ASSIGNMENT: In the answer, transcribe exactly the lines from the beginning of the material through the line holding "[271,122,406,140] 21446 avis", and skip every picture.

DATA EXTRACTS:
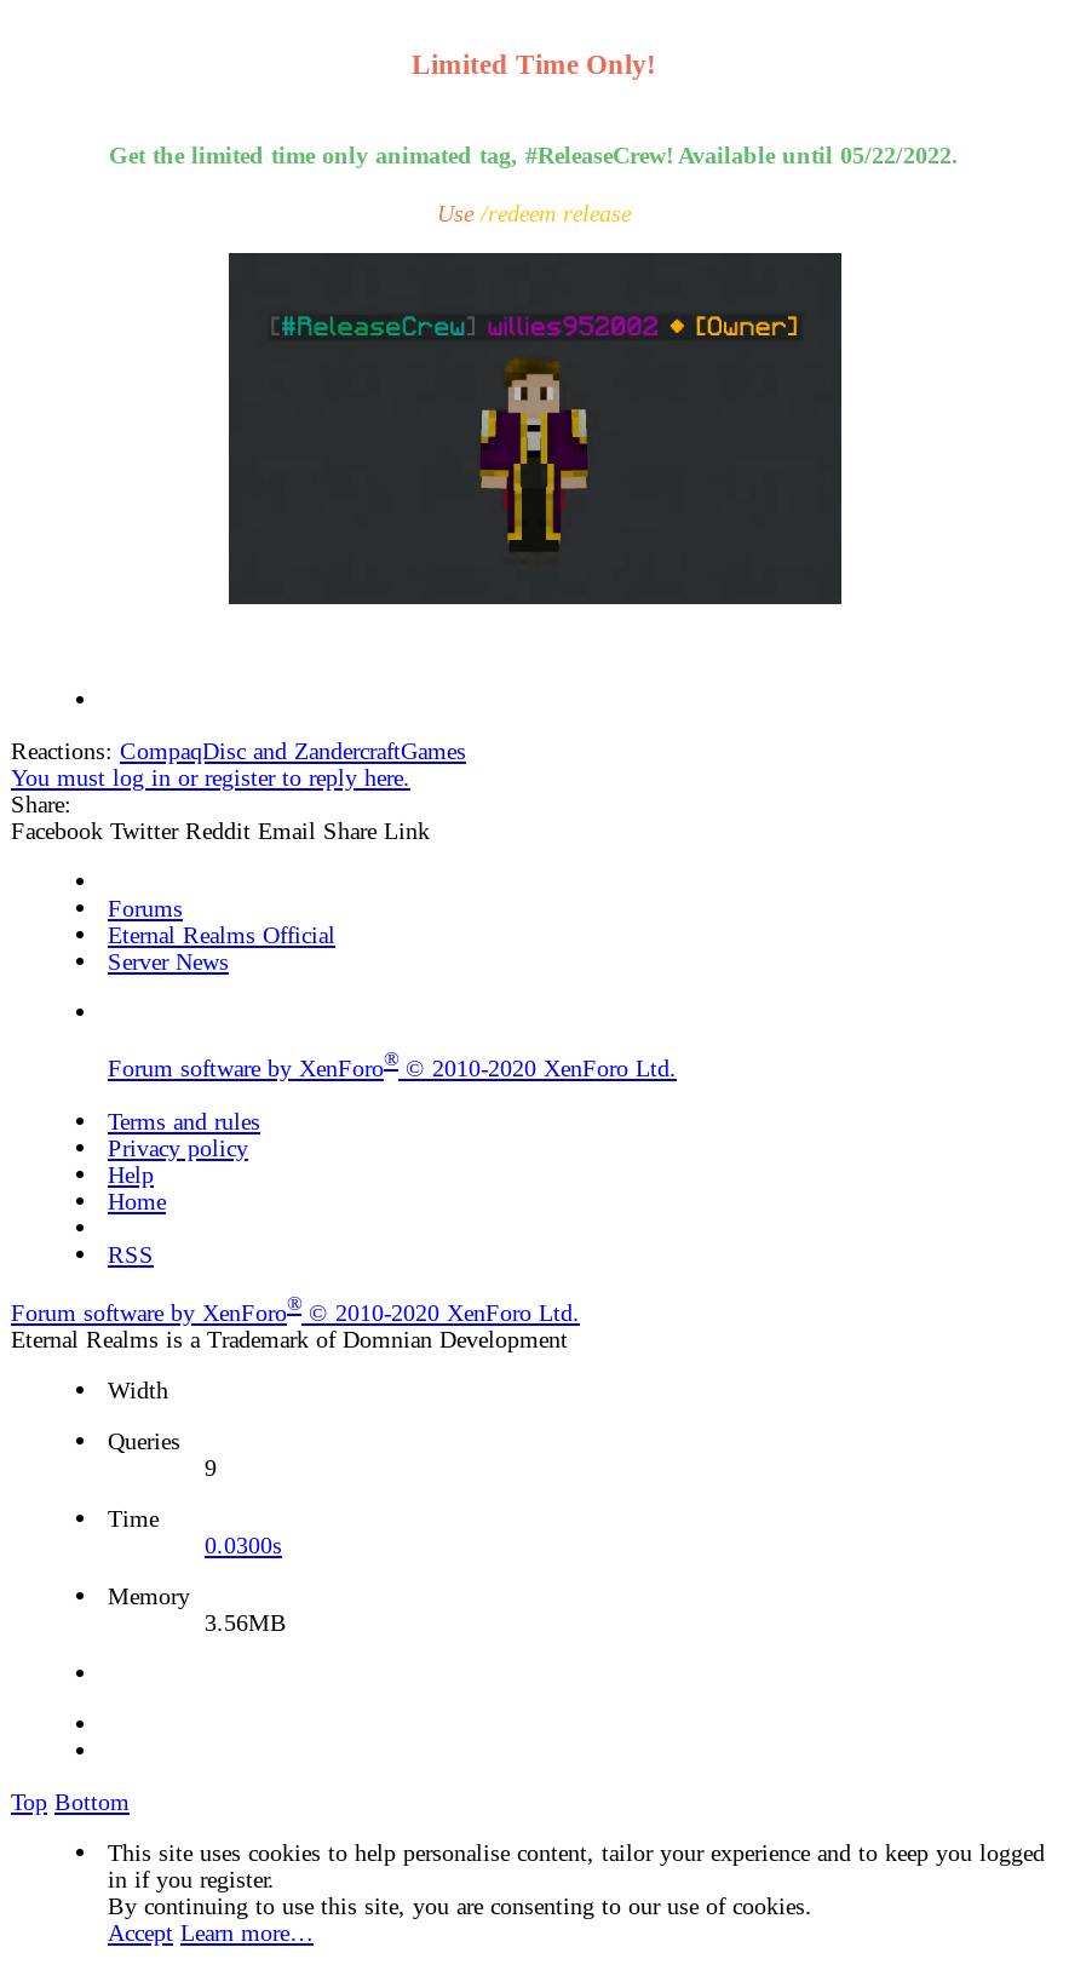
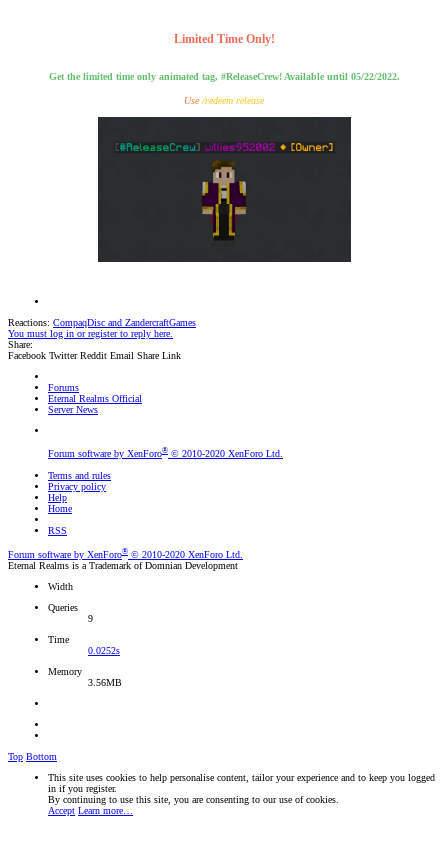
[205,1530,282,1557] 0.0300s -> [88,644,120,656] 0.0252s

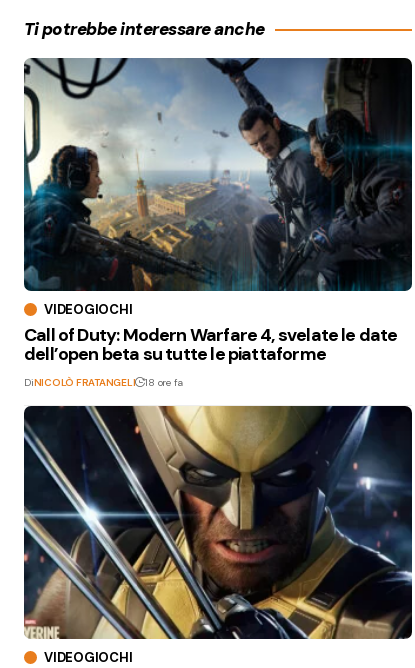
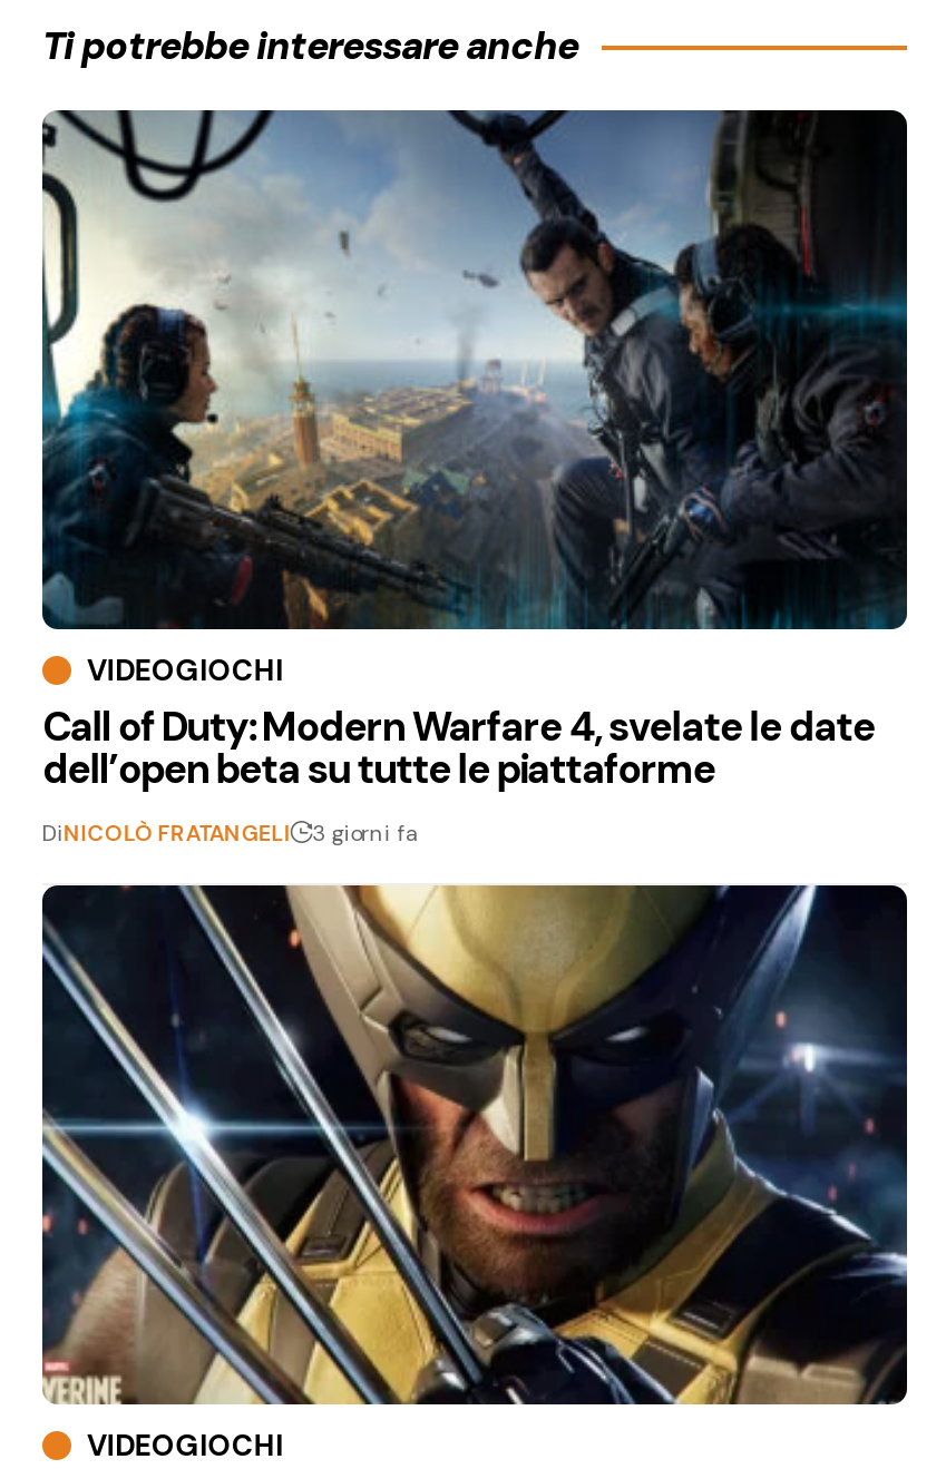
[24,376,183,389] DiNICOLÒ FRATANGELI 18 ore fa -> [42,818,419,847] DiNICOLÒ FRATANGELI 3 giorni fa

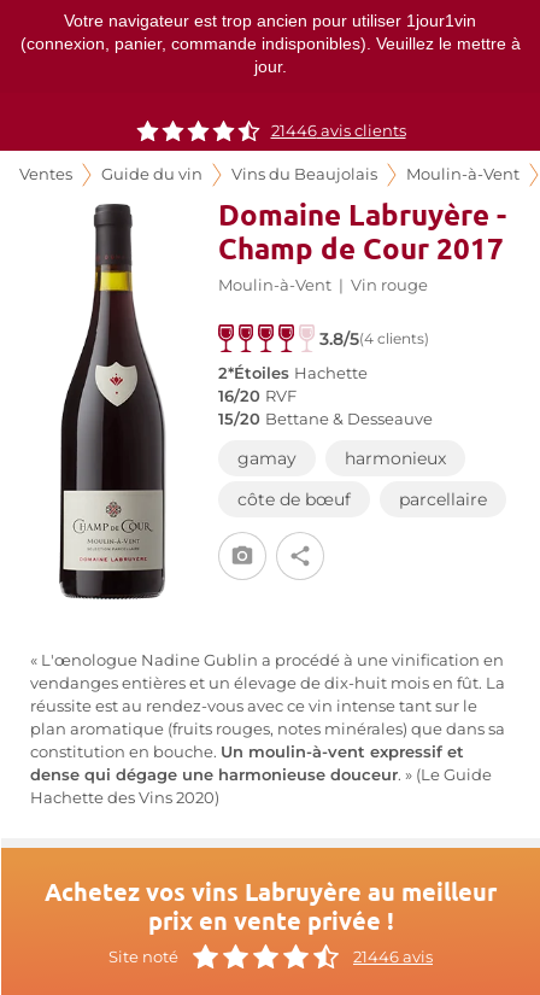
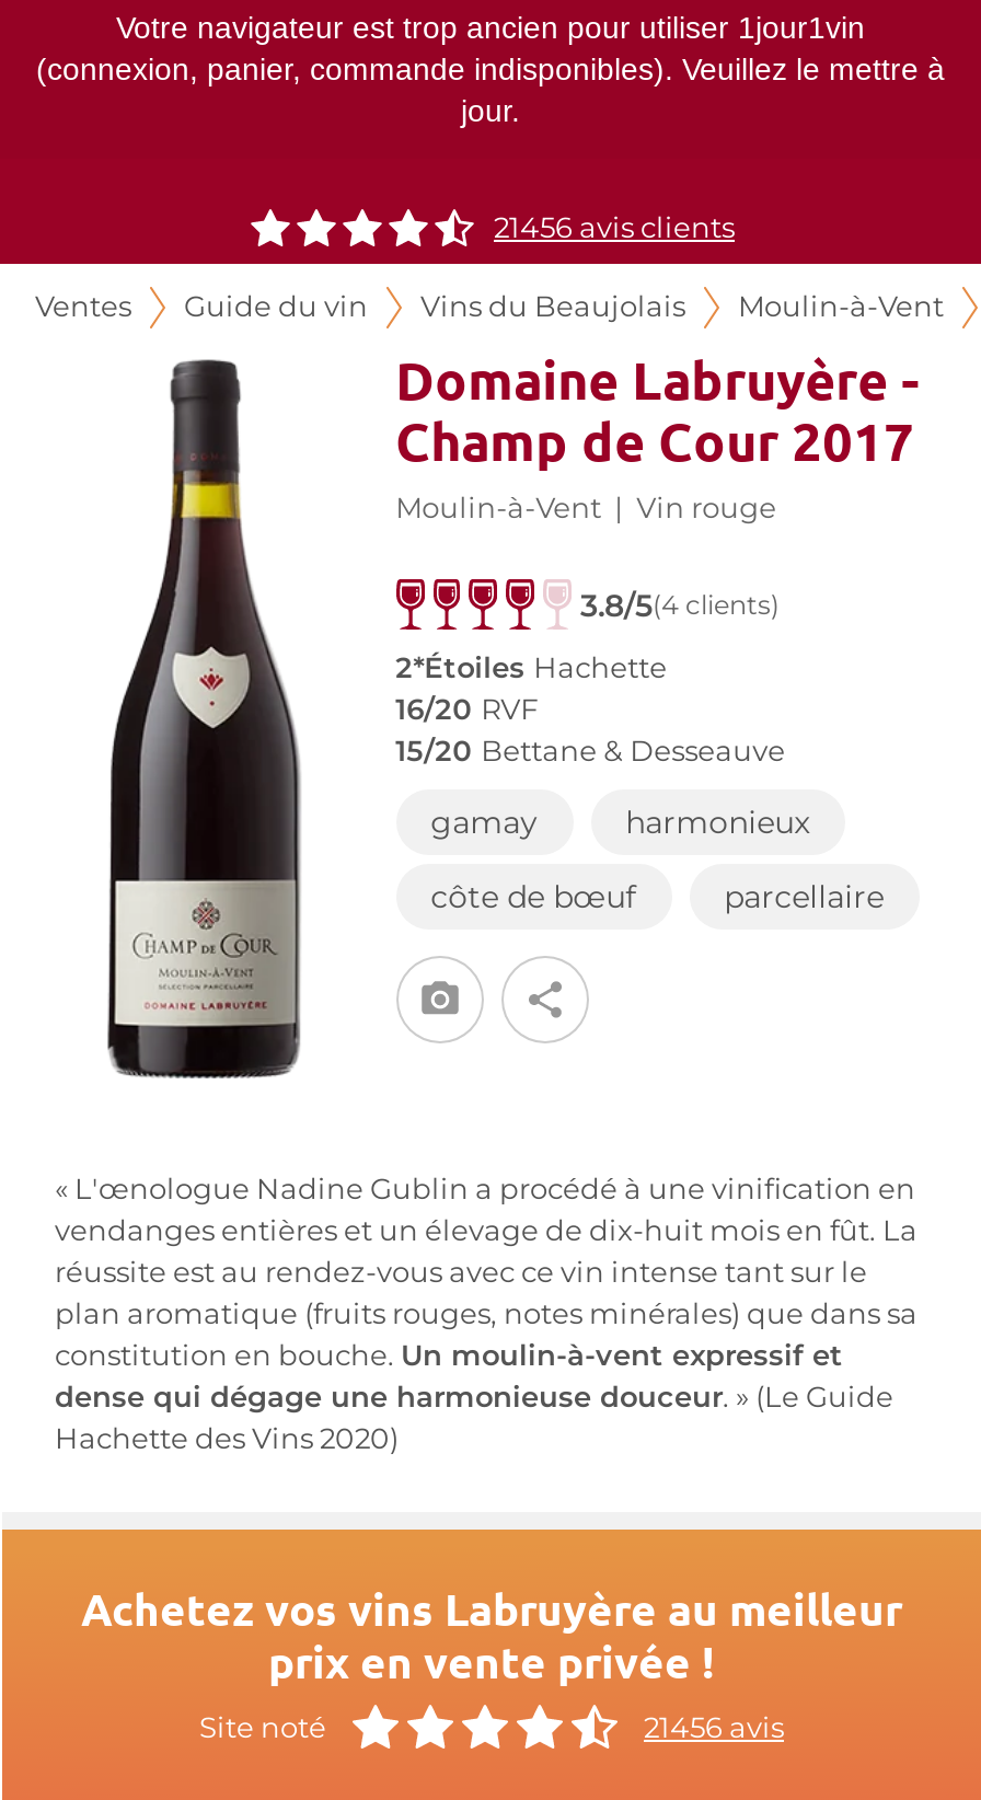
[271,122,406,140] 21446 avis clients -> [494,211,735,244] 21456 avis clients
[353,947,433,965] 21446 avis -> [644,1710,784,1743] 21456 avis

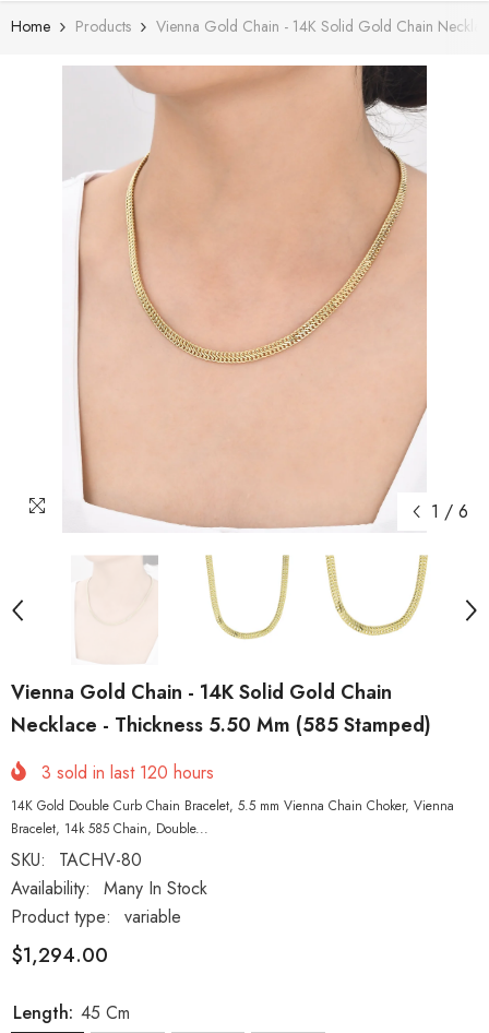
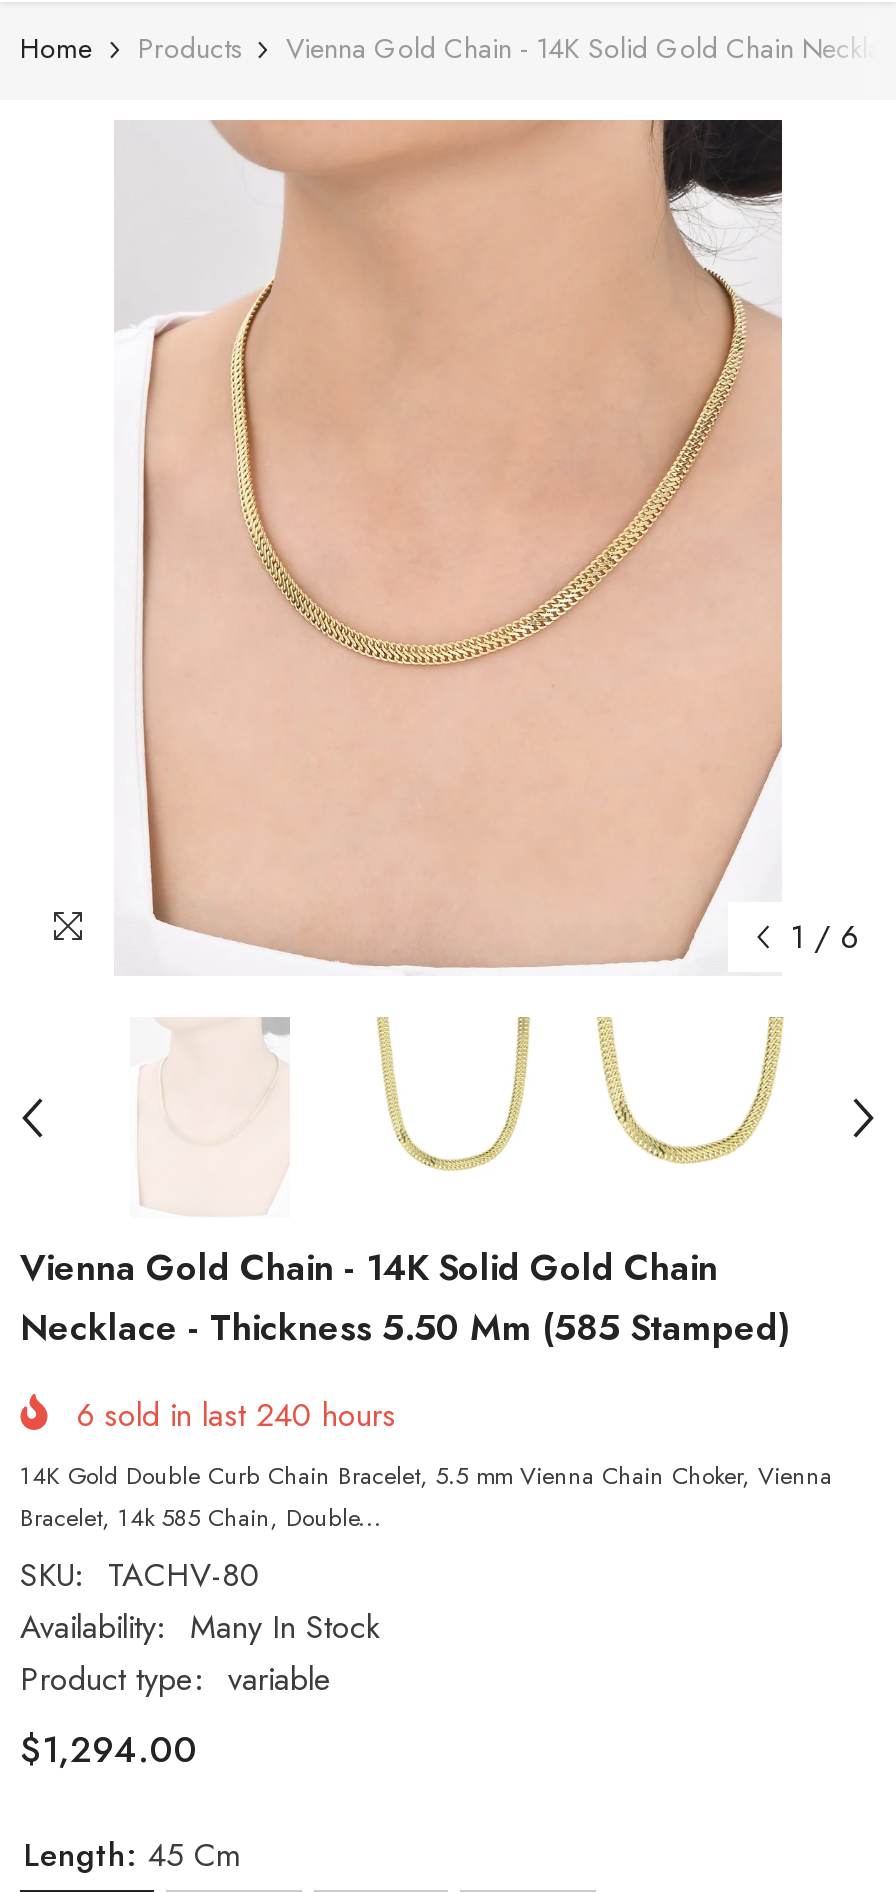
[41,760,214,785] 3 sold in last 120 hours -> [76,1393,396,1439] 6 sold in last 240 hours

REPLY:
[205,1530,282,1557] 0.0300s -> [88,644,120,656] 0.0252s

[24,376,183,389] DiNICOLÒ FRATANGELI 18 ore fa -> [42,818,419,847] DiNICOLÒ FRATANGELI 3 giorni fa

[271,122,406,140] 21446 avis clients -> [494,211,735,244] 21456 avis clients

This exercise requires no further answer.